**Data for processing**.
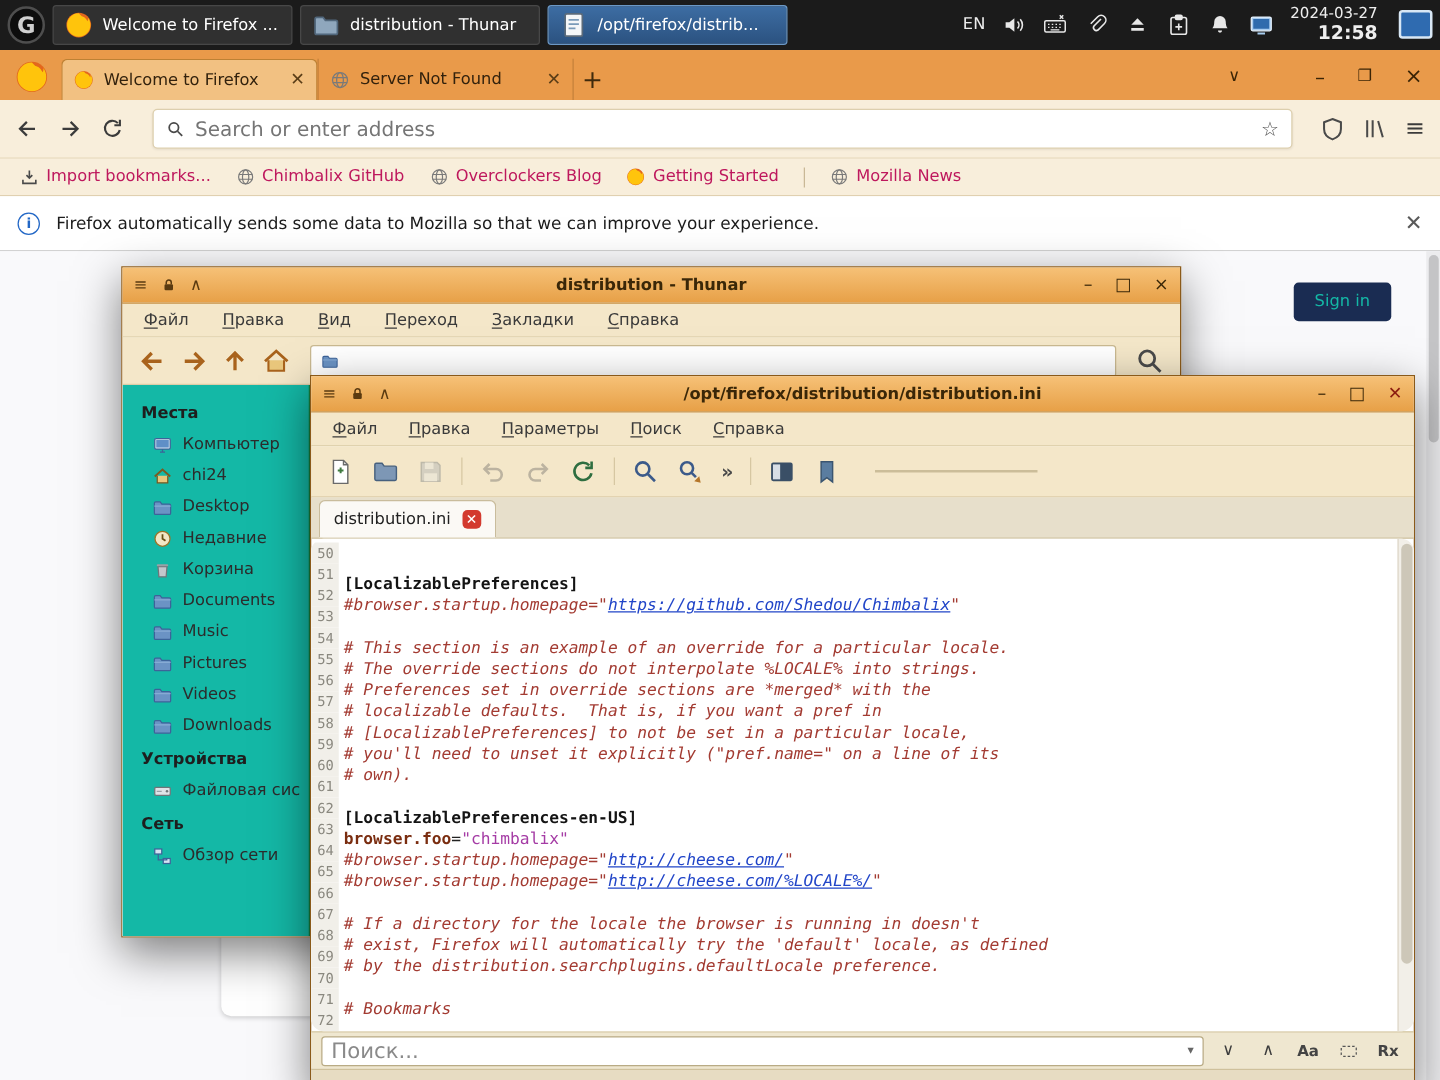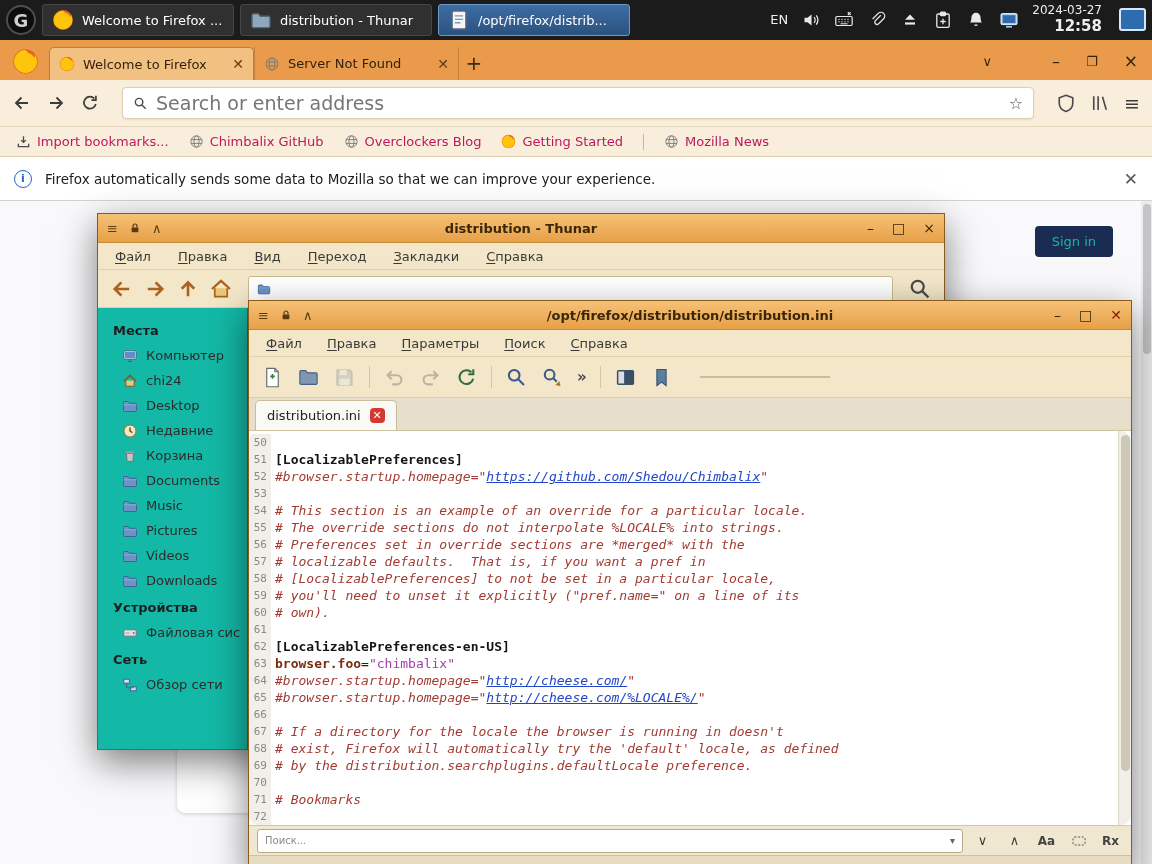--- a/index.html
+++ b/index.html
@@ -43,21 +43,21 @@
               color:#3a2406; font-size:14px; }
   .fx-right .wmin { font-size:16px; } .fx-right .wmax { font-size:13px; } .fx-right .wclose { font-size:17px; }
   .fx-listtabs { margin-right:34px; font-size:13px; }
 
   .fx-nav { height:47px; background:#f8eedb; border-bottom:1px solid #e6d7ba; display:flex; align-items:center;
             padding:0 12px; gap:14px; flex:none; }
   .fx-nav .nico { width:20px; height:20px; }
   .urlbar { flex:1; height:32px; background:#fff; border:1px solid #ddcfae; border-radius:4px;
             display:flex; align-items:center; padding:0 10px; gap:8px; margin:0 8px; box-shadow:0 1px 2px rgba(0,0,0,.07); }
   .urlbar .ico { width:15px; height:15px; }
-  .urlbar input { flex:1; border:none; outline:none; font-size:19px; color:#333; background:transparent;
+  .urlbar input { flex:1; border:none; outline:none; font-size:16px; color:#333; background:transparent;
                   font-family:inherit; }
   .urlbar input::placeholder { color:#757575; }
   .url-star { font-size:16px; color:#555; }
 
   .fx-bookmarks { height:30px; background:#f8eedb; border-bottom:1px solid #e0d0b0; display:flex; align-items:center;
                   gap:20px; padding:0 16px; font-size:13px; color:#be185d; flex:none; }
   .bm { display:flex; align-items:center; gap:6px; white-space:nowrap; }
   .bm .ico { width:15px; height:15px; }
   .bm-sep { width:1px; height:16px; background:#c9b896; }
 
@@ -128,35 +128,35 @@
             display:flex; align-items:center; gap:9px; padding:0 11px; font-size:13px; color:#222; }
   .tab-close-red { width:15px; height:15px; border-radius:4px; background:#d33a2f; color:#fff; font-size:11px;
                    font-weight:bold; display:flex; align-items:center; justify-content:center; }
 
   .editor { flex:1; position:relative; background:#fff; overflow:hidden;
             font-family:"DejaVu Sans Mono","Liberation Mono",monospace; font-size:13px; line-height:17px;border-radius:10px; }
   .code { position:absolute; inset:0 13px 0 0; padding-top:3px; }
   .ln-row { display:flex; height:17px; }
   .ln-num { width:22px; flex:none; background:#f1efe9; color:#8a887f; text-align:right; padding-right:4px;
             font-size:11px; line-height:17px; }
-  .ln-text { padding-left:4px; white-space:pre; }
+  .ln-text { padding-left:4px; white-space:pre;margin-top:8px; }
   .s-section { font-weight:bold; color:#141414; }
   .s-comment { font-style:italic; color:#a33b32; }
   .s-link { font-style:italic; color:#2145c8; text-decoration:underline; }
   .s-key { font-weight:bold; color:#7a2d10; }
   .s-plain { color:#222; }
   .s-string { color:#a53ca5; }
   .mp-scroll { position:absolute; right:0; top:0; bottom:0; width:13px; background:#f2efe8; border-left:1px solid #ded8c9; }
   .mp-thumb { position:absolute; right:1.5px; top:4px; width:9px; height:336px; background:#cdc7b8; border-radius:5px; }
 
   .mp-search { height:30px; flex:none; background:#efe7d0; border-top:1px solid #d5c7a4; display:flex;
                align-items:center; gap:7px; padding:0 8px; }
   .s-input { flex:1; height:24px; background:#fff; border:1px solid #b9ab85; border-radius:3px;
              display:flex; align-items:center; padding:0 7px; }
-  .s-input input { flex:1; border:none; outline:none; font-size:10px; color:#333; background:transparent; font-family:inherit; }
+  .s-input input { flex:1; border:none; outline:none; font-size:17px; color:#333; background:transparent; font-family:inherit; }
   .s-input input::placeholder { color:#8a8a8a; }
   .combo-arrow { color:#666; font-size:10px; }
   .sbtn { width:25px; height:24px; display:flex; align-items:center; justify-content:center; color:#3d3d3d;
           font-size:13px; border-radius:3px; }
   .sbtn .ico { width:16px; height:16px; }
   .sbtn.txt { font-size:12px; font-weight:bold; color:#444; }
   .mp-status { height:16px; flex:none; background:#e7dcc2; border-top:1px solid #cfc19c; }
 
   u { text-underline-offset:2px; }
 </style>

**What the task asks**. Omit the pictures, then set down all the remaining data exactly as given.

**Output**.
--- a/index.html
+++ b/index.html
@@ -43,21 +43,21 @@
               color:#3a2406; font-size:14px; }
   .fx-right .wmin { font-size:16px; } .fx-right .wmax { font-size:13px; } .fx-right .wclose { font-size:17px; }
   .fx-listtabs { margin-right:34px; font-size:13px; }
 
   .fx-nav { height:47px; background:#f8eedb; border-bottom:1px solid #e6d7ba; display:flex; align-items:center;
             padding:0 12px; gap:14px; flex:none; }
   .fx-nav .nico { width:20px; height:20px; }
   .urlbar { flex:1; height:32px; background:#fff; border:1px solid #ddcfae; border-radius:4px;
             display:flex; align-items:center; padding:0 10px; gap:8px; margin:0 8px; box-shadow:0 1px 2px rgba(0,0,0,.07); }
   .urlbar .ico { width:15px; height:15px; }
-  .urlbar input { flex:1; border:none; outline:none; font-size:19px; color:#333; background:transparent;
+  .urlbar input { flex:1; border:none; outline:none; font-size:16px; color:#333; background:transparent;
                   font-family:inherit; }
   .urlbar input::placeholder { color:#757575; }
   .url-star { font-size:16px; color:#555; }
 
   .fx-bookmarks { height:30px; background:#f8eedb; border-bottom:1px solid #e0d0b0; display:flex; align-items:center;
                   gap:20px; padding:0 16px; font-size:13px; color:#be185d; flex:none; }
   .bm { display:flex; align-items:center; gap:6px; white-space:nowrap; }
   .bm .ico { width:15px; height:15px; }
   .bm-sep { width:1px; height:16px; background:#c9b896; }
 
@@ -128,35 +128,35 @@
             display:flex; align-items:center; gap:9px; padding:0 11px; font-size:13px; color:#222; }
   .tab-close-red { width:15px; height:15px; border-radius:4px; background:#d33a2f; color:#fff; font-size:11px;
                    font-weight:bold; display:flex; align-items:center; justify-content:center; }
 
   .editor { flex:1; position:relative; background:#fff; overflow:hidden;
             font-family:"DejaVu Sans Mono","Liberation Mono",monospace; font-size:13px; line-height:17px;border-radius:10px; }
   .code { position:absolute; inset:0 13px 0 0; padding-top:3px; }
   .ln-row { display:flex; height:17px; }
   .ln-num { width:22px; flex:none; background:#f1efe9; color:#8a887f; text-align:right; padding-right:4px;
             font-size:11px; line-height:17px; }
-  .ln-text { padding-left:4px; white-space:pre; }
+  .ln-text { padding-left:4px; white-space:pre;margin-top:8px; }
   .s-section { font-weight:bold; color:#141414; }
   .s-comment { font-style:italic; color:#a33b32; }
   .s-link { font-style:italic; color:#2145c8; text-decoration:underline; }
   .s-key { font-weight:bold; color:#7a2d10; }
   .s-plain { color:#222; }
   .s-string { color:#a53ca5; }
   .mp-scroll { position:absolute; right:0; top:0; bottom:0; width:13px; background:#f2efe8; border-left:1px solid #ded8c9; }
   .mp-thumb { position:absolute; right:1.5px; top:4px; width:9px; height:336px; background:#cdc7b8; border-radius:5px; }
 
   .mp-search { height:30px; flex:none; background:#efe7d0; border-top:1px solid #d5c7a4; display:flex;
                align-items:center; gap:7px; padding:0 8px; }
   .s-input { flex:1; height:24px; background:#fff; border:1px solid #b9ab85; border-radius:3px;
              display:flex; align-items:center; padding:0 7px; }
-  .s-input input { flex:1; border:none; outline:none; font-size:10px; color:#333; background:transparent; font-family:inherit; }
+  .s-input input { flex:1; border:none; outline:none; font-size:17px; color:#333; background:transparent; font-family:inherit; }
   .s-input input::placeholder { color:#8a8a8a; }
   .combo-arrow { color:#666; font-size:10px; }
   .sbtn { width:25px; height:24px; display:flex; align-items:center; justify-content:center; color:#3d3d3d;
           font-size:13px; border-radius:3px; }
   .sbtn .ico { width:16px; height:16px; }
   .sbtn.txt { font-size:12px; font-weight:bold; color:#444; }
   .mp-status { height:16px; flex:none; background:#e7dcc2; border-top:1px solid #cfc19c; }
 
   u { text-underline-offset:2px; }
 </style>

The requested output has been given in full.